Tchaadaïev voyait clairement que la cause de la stagnation résidait dans les conditions sociales de la Russie d’alors. « C’est la conséquence naturelle du régime existant, qui domine tous les cœurs, tous les cerveaux », écrivait-il. Tchaadaïev montrait que le servage et l’Eglise orthodoxe byzantine vouaient la Russie à l’ignorance et à la misère.
Il luttait contre le slavophilisme, contre l’idéalisation des traditions patriarcales de l’autocratie russe. Il appelait les hommes d’avant-garde de la société russe à mettre un terme à l’esclavage et à créer des conditions favorables au progrès.
A la différence des décembristes, avec lesquels il était lié, Tchaadaïev voyait la voie du progrès en Russie non dans le coup d’Etat, mais dans une rénovation morale graduelle. Il affirmait que le perfectionnement de l’esprit humain mènerait l’humanité à un régime social idéal.
Le gouvernement tsariste riposta à la « Lettre » de Tchaadaïev par de violentes répressions. Le « Télescope » fut fermé, son rédacteur exilé, le censeur destitué et l’on fit passer Tchaadaïev pour un fou. On lui confisqua tous ses papiers, dont huit « Lettres philosophiques ».
Dans l’ « Apologie d’un fou » (1837) Tchaadaïev explique que seul son amour du peuple russe, son désir de voir sa patrie heureuse et prospère lui avaient dicté cette critique véhémente de l’ordre social régnant en Russie.
Dans la doctrine idéaliste de Tchaadaïev s’enchevêtrent des idées progressistes, antiféodales et des idées réactionnaires, mystiques.
Il commet une erreur grossière en niant tout élément positif dans l’histoire de la Russie, y compris sa culture avancée. Il exalte le catholicisme, dont il n’aperçoit pas l’essence réactionnaire et compte sur lui pour abolir le servage.

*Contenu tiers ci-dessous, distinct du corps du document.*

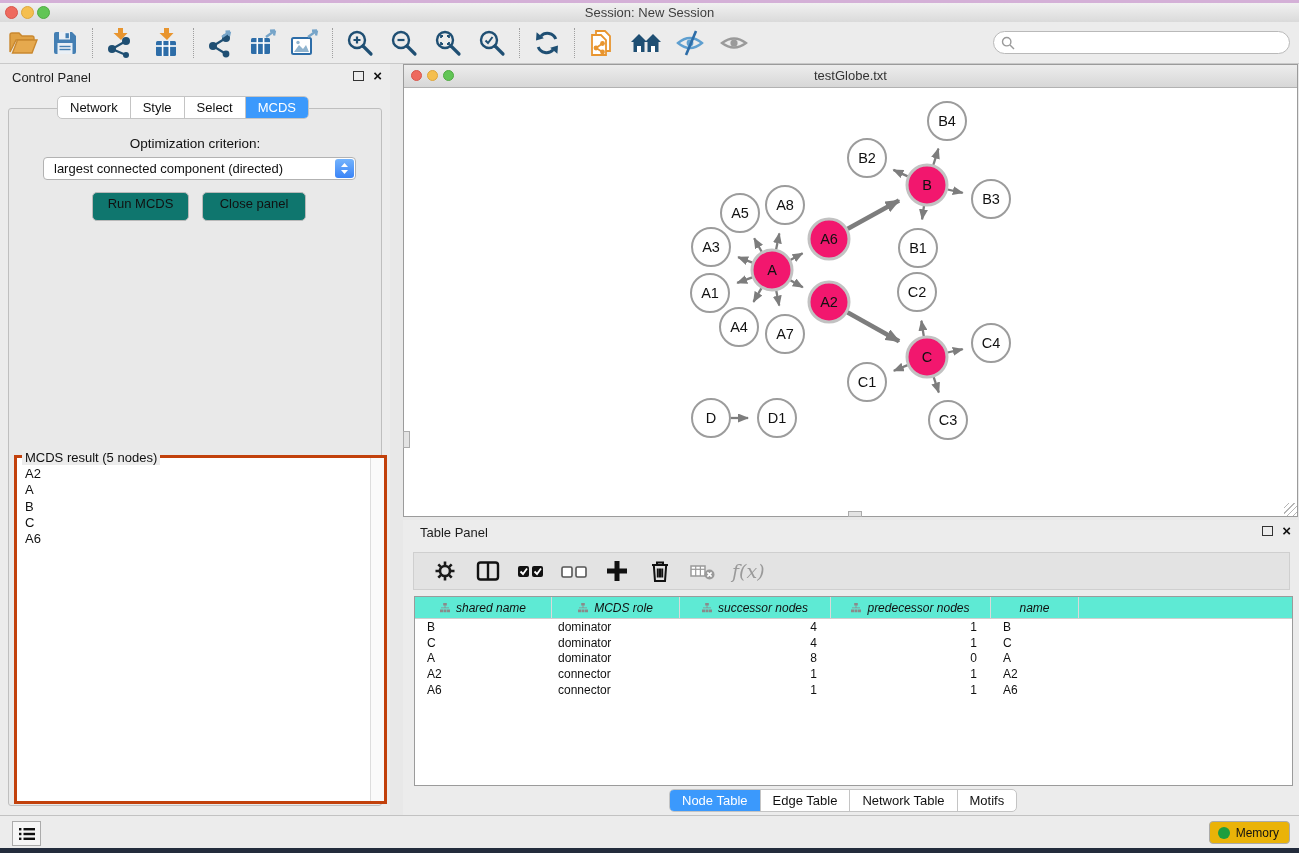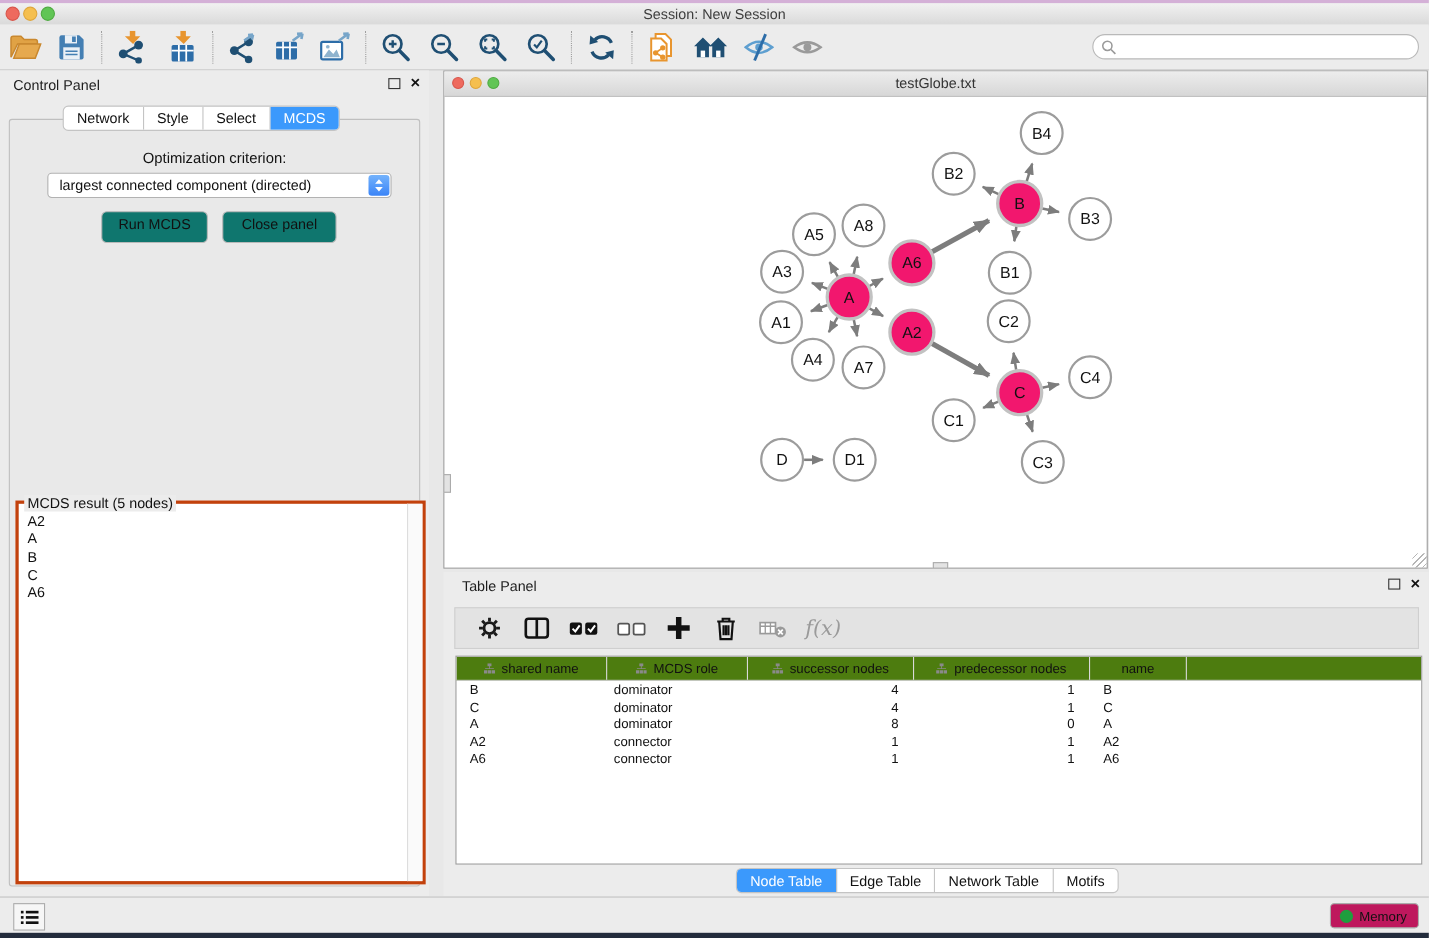--- a/index.html
+++ b/index.html
@@ -78,7 +78,7 @@
   .fx-label{font-family:"DejaVu Serif",serif;font-style:italic;font-size:19px;color:#9a9a9a;}
   .tbl-box{position:absolute;left:11px;top:76px;width:879px;height:190px;background:#fff;
     border:1px solid #9b9b9b;box-sizing:border-box;overflow:hidden;}
-  .tbl-header{display:flex;height:21px;background:#4d7c0f;border-bottom:1px solid #cfcfcf;}
+  .tbl-header{display:flex;height:21px;background:#5eead4;border-bottom:1px solid #cfcfcf;font-style:italic;}
   .th{display:flex;align-items:center;justify-content:center;gap:6px;font-size:12px;color:#111;
     border-right:1px solid #d9d9d9;box-sizing:border-box;white-space:nowrap;}
   .th-fill{flex:1;border-right:none;}

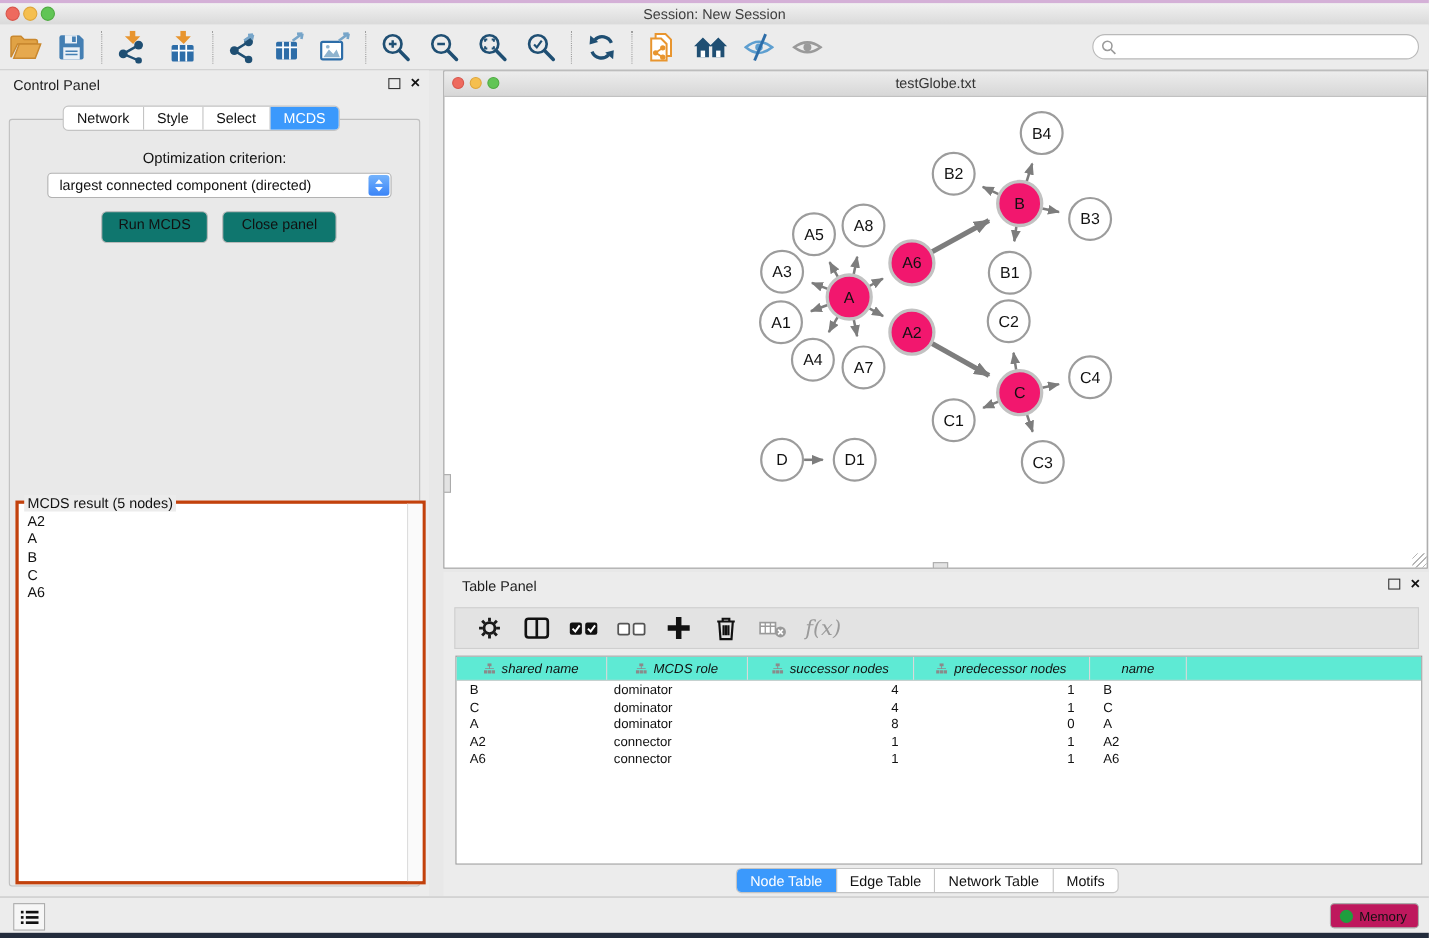--- a/index.html
+++ b/index.html
@@ -89,7 +89,7 @@
   .statusbar{position:absolute;left:0;top:815px;width:100%;height:33px;background:#ececec;border-top:1px solid #c2c2c2;box-sizing:border-box;}
   .list-btn{position:absolute;left:12px;top:5px;width:27px;height:23px;background:#f6f6f6;
     border:1px solid #ababab;display:flex;align-items:center;justify-content:center;}
-  .memory-btn{position:absolute;right:9px;top:5px;height:23px;padding:0 10px 0 8px;background:#be185d;
+  .memory-btn{position:absolute;right:9px;top:5px;height:23px;padding:0 10px 0 8px;background:#eab308;
     border:1px solid #ababab;border-radius:4px;display:flex;align-items:center;gap:6px;font-size:12px;color:#111;box-sizing:border-box;}
   .memory-dot{width:12px;height:12px;border-radius:50%;background:#1e9e3e;}
   .bottom-strip{position:absolute;left:0;top:848px;width:100%;height:5px;background:#232c3c;}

TCHAVTCHAVADZÉ Ilia Grigoriévitch (1837-1907). Ecrivain classique géorgien, chef idéologique du mouvement de libération nationale en Géorgie dans la seconde moitié du XIXe siècle. Il fit ses études à l’Université de Pétersbourg.

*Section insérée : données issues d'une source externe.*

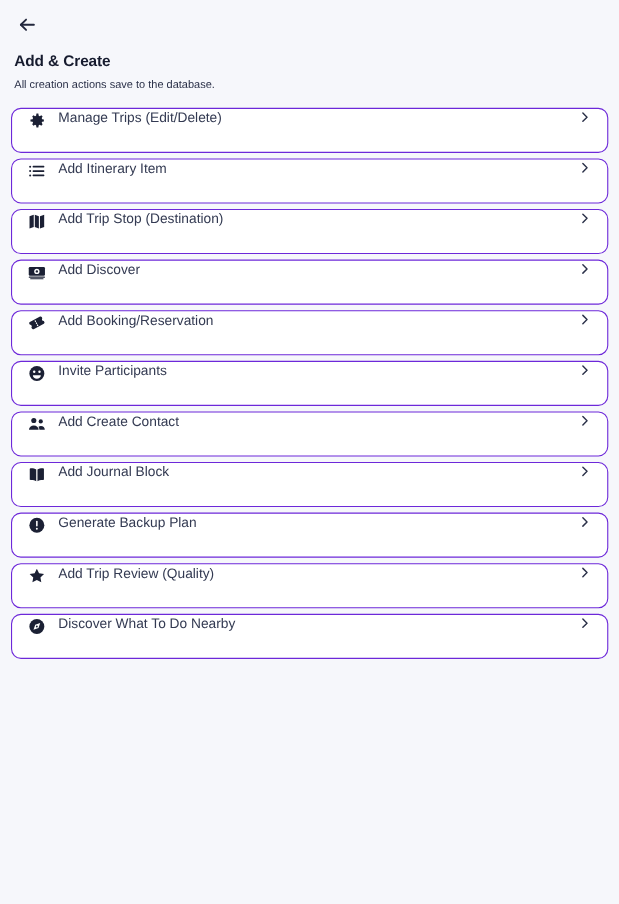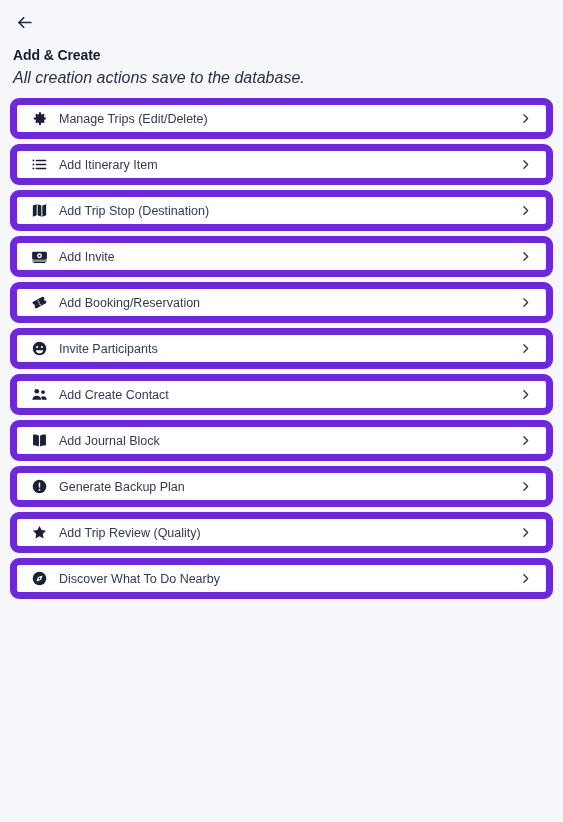--- a/index.html
+++ b/index.html
@@ -55,11 +55,10 @@
   }
 
   .page-subtitle {
-    font-size: 16px;
+    font-size: 10px;
     color: #2a3048;
     padding: 5px 0 0 13px;
     line-height: 13px;
-    font-style: italic;
   }
 
   

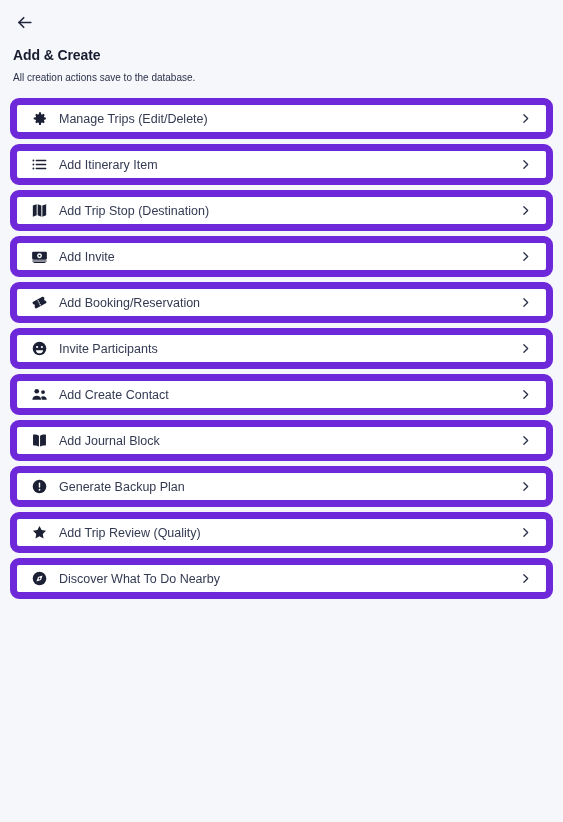--- a/index.html
+++ b/index.html
@@ -75,10 +75,10 @@
     background: #ffffff;
     border-radius: 9px;
     display: flex;
-    align-items: center;
+    align-items: flex-start;
     padding: 0 14px 0 12px;
     cursor: pointer;
-    border: 7px solid #6d28d9;
+    border: 1px solid #6d28d9;
   }
 
   .action-icon {

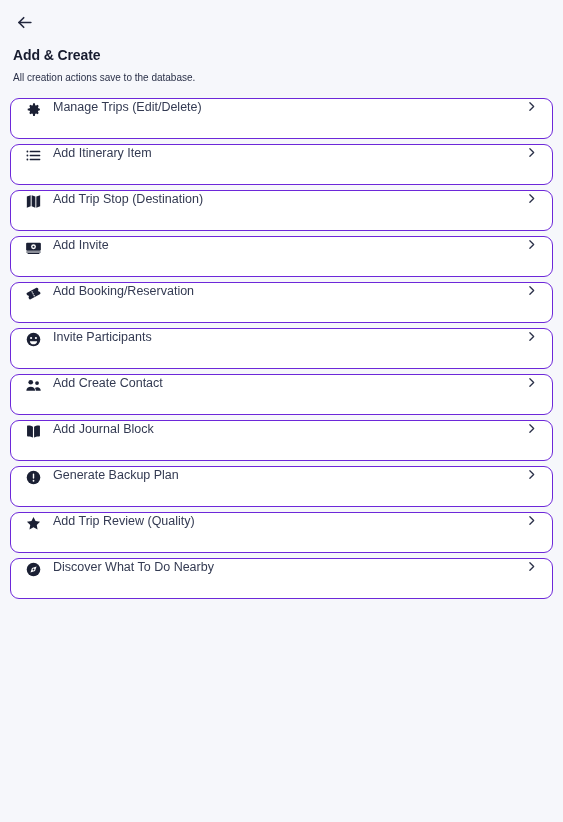--- a/index.html
+++ b/index.html
@@ -193,7 +193,7 @@
             <rect x="3.4" y="19.7" width="17.2" height="1.3" rx="0.65"></rect>
           </svg>
         </span>
-        <span class="action-label">Add Invite</span>
+        <span class="action-label">Add Discover</span>
         <span class="chevron">
           <svg width="13" height="13" viewBox="0 0 24 24" fill="none" stroke="currentColor" stroke-width="2.4" stroke-linecap="round" stroke-linejoin="round">
             <polyline points="9 5 16 12 9 19"></polyline>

Il doit en grande partie à Biélinski (V.), Herzen (V.), Tchernychevski (V.) et Dobrolioubov (V.) ses idées progressistes et sa haine de l’autocratie tsariste et du servage.
Des « troubles » estudiantins l’obligèrent à quitter l’Université et à rentrer en Géorgie où il devint le chef d’un groupe d’intellectuels géorgiens progressistes qui luttaient contre les idéologues de la noblesse réactionnaire, contre le servage et la routine patriarcale.

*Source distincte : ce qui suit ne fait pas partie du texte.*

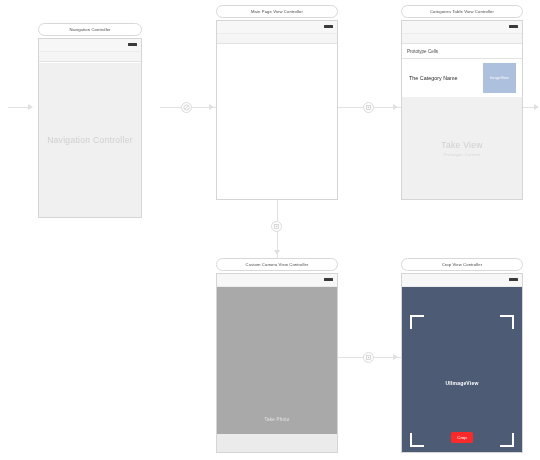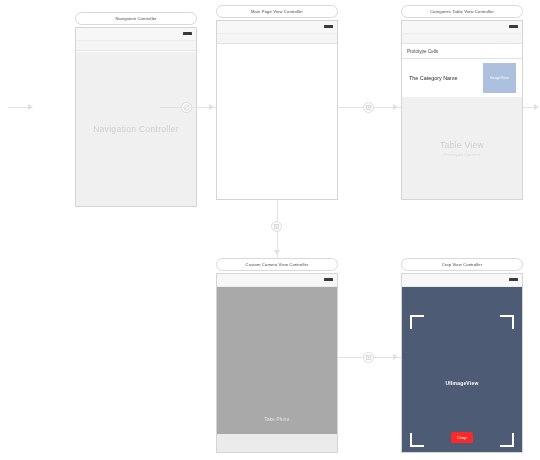--- a/index.html
+++ b/index.html
@@ -161,7 +161,7 @@
   <div class="conn-line conn-h" style="left:8px;top:107px;width:22px;"></div>
   <div class="arrow-h" style="left:28px;top:104px;"></div>
 
-  <div class="scene" style="left:38px;top:12px;width:122px;margin-left:37px;">
+  <div class="scene" style="left:38px;top:23px;width:104px;">
     <div class="scene-title">Navigation Controller</div>
     <div class="device" style="height:180px;margin-top:2px;">
       <div class="statusbar">

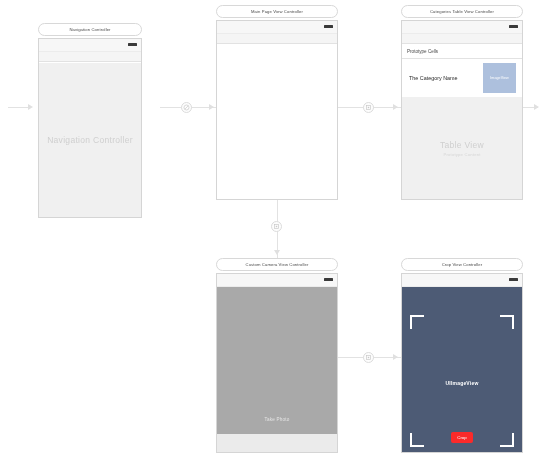--- a/index.html
+++ b/index.html
@@ -219,7 +219,7 @@
       </div>
 
       <div class="table-area">
-        <div class="table-area-title">Table View</div>
+        <div class="table-area-title">Take View</div>
         <div class="table-area-sub">Prototype Content</div>
       </div>
     </div>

Eminent poète et prosateur, il montrait dans ses œuvres littéraires la peine des serfs géorgiens et exigeait l’abolition du servage. Défenseur de l’héritage culturel de son peuple contre les attaques des réactionnaires, il déployait tous ses efforts pour développer la culture géorgienne et favoriser la croissance de ce qu’elle avait de nouveau et de progressiste.
Il a été l’animateur et l’organisateur de presque toutes les entreprises culturelles en Géorgie. En septembre 1907 il fut assassiné par les agents de la police secrète. Les idées philosophiques et esthétiques de Tchavtchavadzé se sont formées sous l’influence des démocrates révolutionnaires russes.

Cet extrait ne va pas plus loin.